# An open letter



## Mayerl (May 5, 2008)

On 3rd July I started a new thread, “Elitist or not”, under the category of General Music Discussion, which, I was gratified to note, attracted several responses over the course of 3 weeks.
Towards the end of last week I was browsing through the thread and read a contribution from Artemis with which I was in complete agreement and my intention was to post a reply as soon as I could make the time. 
The following day I went to the topic in question, intending to make my reply, only to find that Artemis’ post had disappeared. I sent a private message to Artemis asking would he mind telling me why the post had gone and as yet I have had no reply. Normally a regular visitor and contributor to these pages, Artemis seems conspicuous by his absence over the last several days.
I sent a message to the Forum Administrator asking if I might be informed why the post had been withdrawn. As yet I have had no reply, although I do accept that I may not be entitled to receive an answer to such a question. If that is indeed the case, then I may be forgiven for drawing my own conclusions as to the withdrawal, given the content of that particular post.
In a nutshell, Artemis turned the subject of “elitism” to other Web-based music forums and outlined his experience with at least one of them, and, reading between the lines, I rather suspect I know to which one he was referring. I myself have been at the receiving end of “elitism” and “cliqueism” from one particular forum which seems to owe it’s very survival to sycophancy and self-agrandissment. Needless to say, I no longer visit that site.
Could it be therfore, that the post was withdrawn for the simple reason that it offered adverse criticism of other site(s) and are we not supposed to do that however justified we feel we may be? To my mind the purpose of these forums is for like-minded people to come together in a spirit of good nature and share experiences and views. In my relatively short time with this forum I have made a number of posts, some attracting no comment, some attracting adverse comment, but at no time have my thoughts been denigrated or belittled by an elite few; in short, agree or disagree, my comments have been respected.
If, as I suspect, Artemis’ post was withdrawn because of it’s critical nature, then I have to admit to being more than a little disappointed in the application of what amounts to censorship for the most spineless of reasons. 
Forums whose membership treat each other with respect and as equals, as indeed this one does, deserve to prosper and provide enjoyment for all contributors, whatever their views. By the same token, those which seem to function around a small hard core of members and are quite obviously not prepared to give everyone the same measure of respect thoroughly deserve any adverse comment.
If you put yourself up before the public, in whatever way, then be prepared to take the criticism as well as the praise. Listen and you may improve!!

David Staff


----------



## david johnson (Jun 25, 2007)

i have never found a reason to accept the 'attitude' offered by neither elitists nor cliques.
it doesn't bother me to communicate w/them because i just remember that they live in their own dream world.

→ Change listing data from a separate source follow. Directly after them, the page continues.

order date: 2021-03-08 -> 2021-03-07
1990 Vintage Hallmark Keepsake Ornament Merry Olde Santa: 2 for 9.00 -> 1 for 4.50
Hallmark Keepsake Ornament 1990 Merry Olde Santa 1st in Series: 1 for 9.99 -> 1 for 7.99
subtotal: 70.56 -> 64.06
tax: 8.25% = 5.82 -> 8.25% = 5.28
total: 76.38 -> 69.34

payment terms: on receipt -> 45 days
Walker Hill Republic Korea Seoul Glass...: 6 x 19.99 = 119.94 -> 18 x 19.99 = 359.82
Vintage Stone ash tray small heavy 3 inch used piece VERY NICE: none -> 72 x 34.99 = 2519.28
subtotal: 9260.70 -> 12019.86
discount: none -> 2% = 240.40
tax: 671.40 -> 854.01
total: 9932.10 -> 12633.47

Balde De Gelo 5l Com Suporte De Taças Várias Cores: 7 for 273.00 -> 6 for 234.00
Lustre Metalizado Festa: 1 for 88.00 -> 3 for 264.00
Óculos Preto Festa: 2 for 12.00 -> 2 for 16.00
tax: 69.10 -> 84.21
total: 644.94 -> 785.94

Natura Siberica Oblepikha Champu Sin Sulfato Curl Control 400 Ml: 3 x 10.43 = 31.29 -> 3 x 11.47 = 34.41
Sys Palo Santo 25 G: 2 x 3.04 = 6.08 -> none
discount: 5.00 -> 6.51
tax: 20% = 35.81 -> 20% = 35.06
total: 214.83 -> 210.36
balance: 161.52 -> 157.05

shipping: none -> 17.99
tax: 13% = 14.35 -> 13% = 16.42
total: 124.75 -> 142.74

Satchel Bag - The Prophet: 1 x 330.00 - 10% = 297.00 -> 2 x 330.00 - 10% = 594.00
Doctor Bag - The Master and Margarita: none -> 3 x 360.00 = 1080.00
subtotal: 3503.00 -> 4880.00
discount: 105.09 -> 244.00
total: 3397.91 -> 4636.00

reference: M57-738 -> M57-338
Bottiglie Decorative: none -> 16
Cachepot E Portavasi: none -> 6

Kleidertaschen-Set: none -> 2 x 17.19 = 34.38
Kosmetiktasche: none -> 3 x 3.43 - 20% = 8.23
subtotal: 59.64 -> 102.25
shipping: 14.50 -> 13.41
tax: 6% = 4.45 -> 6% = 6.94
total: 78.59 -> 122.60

don't take them seriously, they do enough of that for all of us 

dj


----------



## Chi_townPhilly (Apr 21, 2007)

Hi there, David. I think that your contributions on this board have been a big plus!


Mayerl said:


> If, as I suspect, Artemis' post was withdrawn because of its critical nature, then I have to admit to being more than a little disappointed in the application of what amounts to censorship for the most spineless of reasons.


I don't think that's what's involved here. I believe that the post in question was deleted at the initiative of *Artemis*, which, of course, is completely her right.

There have been times when I saw great-looking posts, only to turn around a little later and say "where did _that_ go?" Well, we're fortunate, as of late, to have her existing contributions, and (probably like you) we can both hope for more of the same.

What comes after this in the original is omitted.